I drew away from him. "I'm not sure I understand the purpose of this device."
"Well, it's really all very simple. When the earth shatters apart, something like that can't fail to come to the attention of beings from those other worlds. They'll surely come to investigate the debris. And when they do, I'll be able to signal to them, as though from a lifeboat bobbing about over a sunken ship. Once they've ascertained my peerage and citizenship, I imagine they'll take me back to the place whence they came for long discussions and consultation." He rubbed his chin meditatively. "I would think… Mars. Yes; very likely to Mars."
The platform's handrail grew damp in my grasp. "But what of the earth? And all the people on it?"
"Tut, tut. We can't let mere sentiment intrude. This is Science ."
"But all of Mankind destroyed?
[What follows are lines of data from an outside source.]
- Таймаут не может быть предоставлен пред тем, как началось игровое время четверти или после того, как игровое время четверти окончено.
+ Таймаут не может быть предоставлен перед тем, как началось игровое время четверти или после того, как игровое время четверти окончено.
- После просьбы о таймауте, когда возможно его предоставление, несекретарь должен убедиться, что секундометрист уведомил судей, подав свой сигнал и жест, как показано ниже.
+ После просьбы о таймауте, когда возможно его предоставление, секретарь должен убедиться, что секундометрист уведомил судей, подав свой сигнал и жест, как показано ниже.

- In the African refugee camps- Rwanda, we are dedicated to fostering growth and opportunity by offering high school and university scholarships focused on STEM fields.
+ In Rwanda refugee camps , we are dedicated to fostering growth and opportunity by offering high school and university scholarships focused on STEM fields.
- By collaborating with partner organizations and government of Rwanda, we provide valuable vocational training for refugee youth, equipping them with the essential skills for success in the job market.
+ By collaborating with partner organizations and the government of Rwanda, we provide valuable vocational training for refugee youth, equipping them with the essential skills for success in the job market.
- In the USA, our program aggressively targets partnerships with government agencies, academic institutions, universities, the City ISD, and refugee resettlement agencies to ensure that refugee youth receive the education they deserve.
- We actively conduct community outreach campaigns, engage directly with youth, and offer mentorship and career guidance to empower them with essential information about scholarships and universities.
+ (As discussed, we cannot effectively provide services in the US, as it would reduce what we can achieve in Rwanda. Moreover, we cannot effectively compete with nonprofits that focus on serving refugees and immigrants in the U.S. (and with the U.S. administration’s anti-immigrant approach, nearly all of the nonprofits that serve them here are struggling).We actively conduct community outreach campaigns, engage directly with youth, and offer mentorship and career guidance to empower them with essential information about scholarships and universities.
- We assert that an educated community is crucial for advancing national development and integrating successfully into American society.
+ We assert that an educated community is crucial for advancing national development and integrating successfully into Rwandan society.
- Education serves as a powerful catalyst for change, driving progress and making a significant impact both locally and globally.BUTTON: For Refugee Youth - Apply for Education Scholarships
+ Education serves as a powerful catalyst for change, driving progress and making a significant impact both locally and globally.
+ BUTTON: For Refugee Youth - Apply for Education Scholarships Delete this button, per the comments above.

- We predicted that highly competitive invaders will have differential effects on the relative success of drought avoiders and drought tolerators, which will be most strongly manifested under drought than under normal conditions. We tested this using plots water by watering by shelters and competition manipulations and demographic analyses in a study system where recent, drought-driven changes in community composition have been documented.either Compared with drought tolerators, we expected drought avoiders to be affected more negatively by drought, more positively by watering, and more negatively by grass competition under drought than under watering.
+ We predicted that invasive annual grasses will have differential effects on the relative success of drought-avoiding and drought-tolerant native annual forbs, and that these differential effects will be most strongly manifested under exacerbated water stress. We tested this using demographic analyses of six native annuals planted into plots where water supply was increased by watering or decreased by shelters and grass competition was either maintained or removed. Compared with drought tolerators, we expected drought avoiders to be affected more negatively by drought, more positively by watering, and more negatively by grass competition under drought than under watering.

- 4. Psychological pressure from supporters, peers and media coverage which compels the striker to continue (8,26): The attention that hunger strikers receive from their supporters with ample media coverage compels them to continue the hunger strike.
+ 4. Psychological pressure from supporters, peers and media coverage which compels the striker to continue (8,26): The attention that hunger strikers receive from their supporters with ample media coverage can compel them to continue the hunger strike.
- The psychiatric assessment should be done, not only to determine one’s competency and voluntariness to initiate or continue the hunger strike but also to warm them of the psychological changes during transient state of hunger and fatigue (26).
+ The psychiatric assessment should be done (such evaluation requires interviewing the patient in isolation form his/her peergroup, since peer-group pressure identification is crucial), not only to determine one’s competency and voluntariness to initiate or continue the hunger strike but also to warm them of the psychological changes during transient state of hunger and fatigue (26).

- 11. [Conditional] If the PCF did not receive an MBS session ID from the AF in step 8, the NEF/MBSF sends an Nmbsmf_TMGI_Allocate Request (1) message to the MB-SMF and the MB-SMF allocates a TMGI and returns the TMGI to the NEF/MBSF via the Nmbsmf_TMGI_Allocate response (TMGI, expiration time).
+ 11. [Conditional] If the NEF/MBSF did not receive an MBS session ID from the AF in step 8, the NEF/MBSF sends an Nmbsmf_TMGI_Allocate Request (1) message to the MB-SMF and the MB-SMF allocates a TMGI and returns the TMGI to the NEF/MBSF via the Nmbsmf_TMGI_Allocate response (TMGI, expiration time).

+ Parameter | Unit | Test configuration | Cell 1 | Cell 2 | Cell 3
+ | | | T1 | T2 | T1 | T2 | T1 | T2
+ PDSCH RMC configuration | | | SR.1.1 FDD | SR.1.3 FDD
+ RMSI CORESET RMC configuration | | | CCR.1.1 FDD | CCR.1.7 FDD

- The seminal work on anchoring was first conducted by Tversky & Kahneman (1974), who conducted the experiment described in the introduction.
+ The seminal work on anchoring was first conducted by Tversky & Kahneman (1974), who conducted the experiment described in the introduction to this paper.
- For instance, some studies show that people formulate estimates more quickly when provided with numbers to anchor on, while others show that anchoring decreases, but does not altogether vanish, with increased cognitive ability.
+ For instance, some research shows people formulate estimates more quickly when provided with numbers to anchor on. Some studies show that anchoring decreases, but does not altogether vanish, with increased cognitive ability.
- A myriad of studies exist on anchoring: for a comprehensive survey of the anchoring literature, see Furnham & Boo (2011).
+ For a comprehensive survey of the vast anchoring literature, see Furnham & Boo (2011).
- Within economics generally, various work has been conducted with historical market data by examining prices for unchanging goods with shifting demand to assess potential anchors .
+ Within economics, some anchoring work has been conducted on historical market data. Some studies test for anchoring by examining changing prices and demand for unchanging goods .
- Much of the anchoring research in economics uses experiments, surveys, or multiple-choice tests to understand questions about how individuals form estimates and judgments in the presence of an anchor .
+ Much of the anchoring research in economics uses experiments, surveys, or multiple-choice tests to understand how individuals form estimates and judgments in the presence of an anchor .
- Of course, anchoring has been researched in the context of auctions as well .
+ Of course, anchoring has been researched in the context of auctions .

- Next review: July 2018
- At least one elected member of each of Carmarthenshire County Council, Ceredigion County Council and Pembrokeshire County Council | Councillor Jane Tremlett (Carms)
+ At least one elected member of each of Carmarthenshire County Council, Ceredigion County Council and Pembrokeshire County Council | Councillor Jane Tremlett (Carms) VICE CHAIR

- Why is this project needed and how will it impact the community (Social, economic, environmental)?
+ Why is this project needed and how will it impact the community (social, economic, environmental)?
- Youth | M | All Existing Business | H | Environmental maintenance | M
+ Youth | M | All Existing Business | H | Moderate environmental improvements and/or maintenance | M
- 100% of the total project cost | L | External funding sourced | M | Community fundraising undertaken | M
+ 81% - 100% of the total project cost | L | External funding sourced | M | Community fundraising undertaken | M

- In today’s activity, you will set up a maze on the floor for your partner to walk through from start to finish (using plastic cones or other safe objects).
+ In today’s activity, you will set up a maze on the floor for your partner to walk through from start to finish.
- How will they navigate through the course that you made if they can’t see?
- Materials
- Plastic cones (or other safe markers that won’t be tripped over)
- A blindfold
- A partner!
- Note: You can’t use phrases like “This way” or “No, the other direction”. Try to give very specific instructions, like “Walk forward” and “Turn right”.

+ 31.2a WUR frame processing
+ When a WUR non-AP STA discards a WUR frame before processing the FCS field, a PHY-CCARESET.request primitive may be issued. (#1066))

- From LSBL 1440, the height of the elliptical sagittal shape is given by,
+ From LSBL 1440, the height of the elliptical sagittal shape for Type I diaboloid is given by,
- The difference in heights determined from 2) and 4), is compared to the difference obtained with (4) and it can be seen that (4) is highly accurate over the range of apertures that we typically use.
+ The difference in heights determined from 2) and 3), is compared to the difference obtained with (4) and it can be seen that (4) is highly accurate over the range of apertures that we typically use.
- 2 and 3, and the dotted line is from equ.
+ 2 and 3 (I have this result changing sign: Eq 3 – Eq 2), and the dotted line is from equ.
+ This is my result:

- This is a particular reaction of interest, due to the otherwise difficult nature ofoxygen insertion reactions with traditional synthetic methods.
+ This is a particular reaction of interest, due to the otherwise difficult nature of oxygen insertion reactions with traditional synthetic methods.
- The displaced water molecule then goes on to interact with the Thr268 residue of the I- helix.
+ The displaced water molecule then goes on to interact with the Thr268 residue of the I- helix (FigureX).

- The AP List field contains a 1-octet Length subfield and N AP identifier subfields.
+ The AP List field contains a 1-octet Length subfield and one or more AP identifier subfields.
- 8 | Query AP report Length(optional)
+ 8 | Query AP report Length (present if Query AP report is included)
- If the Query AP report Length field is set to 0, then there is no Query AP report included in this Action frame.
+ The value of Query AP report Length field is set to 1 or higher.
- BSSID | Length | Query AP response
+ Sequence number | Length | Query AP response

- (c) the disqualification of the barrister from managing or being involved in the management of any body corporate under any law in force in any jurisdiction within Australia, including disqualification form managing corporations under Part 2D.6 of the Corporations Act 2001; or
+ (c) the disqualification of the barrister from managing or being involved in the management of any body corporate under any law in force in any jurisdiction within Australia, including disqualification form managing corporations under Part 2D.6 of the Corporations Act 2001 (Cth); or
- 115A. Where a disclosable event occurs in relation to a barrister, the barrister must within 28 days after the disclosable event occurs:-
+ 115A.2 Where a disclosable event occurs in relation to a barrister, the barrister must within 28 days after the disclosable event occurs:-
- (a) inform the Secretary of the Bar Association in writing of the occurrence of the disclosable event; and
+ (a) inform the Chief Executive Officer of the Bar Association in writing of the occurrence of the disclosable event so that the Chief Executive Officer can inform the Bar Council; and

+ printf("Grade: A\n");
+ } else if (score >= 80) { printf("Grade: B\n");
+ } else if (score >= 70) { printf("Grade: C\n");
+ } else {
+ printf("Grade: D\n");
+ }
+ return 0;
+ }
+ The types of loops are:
In one final cataclysm?"
"None of that," scoffed Lord Bendray. "Look at those camp beds in there. I'll have you know I've made extensive provision for several of my household staff to come along with me. A gentleman couldn't very well travel without them, could he?"
I swayed backwards, dizzied by this calm discussion of death and horror. "This is madness, and you know it! Yes!" I seized the front of the old man's coat. "No one could actually contemplate such a deed – that's why you've never set this hideous machinery into operation!"
He brushed my trembling hands from his lapels. "Hardly," he said with lofty disdain. "The fact of the matter is that the device was left incomplete at your father's death. The great structure is there, set to hammer its destructive rhythm into the earth's core; but what has been lacking is the subtle regulatory device necessary to determine those pulsations and set the machinery into the appropriate motion. Lacking until now, that is."
Retreating from his words – for my heart had already plummeted, knowing what they would be – I came close to falling down the metal steps, retaining my balance only by my grip upon the rail.
"Yes," said Lord Bendray, smiling at me. "Now the great work can be completed. You have brought the Regulator to me."
I turned and fled, headlong down the metal steps, away from his quavering soft voice and benign smile, and into the maze of stone arches before me.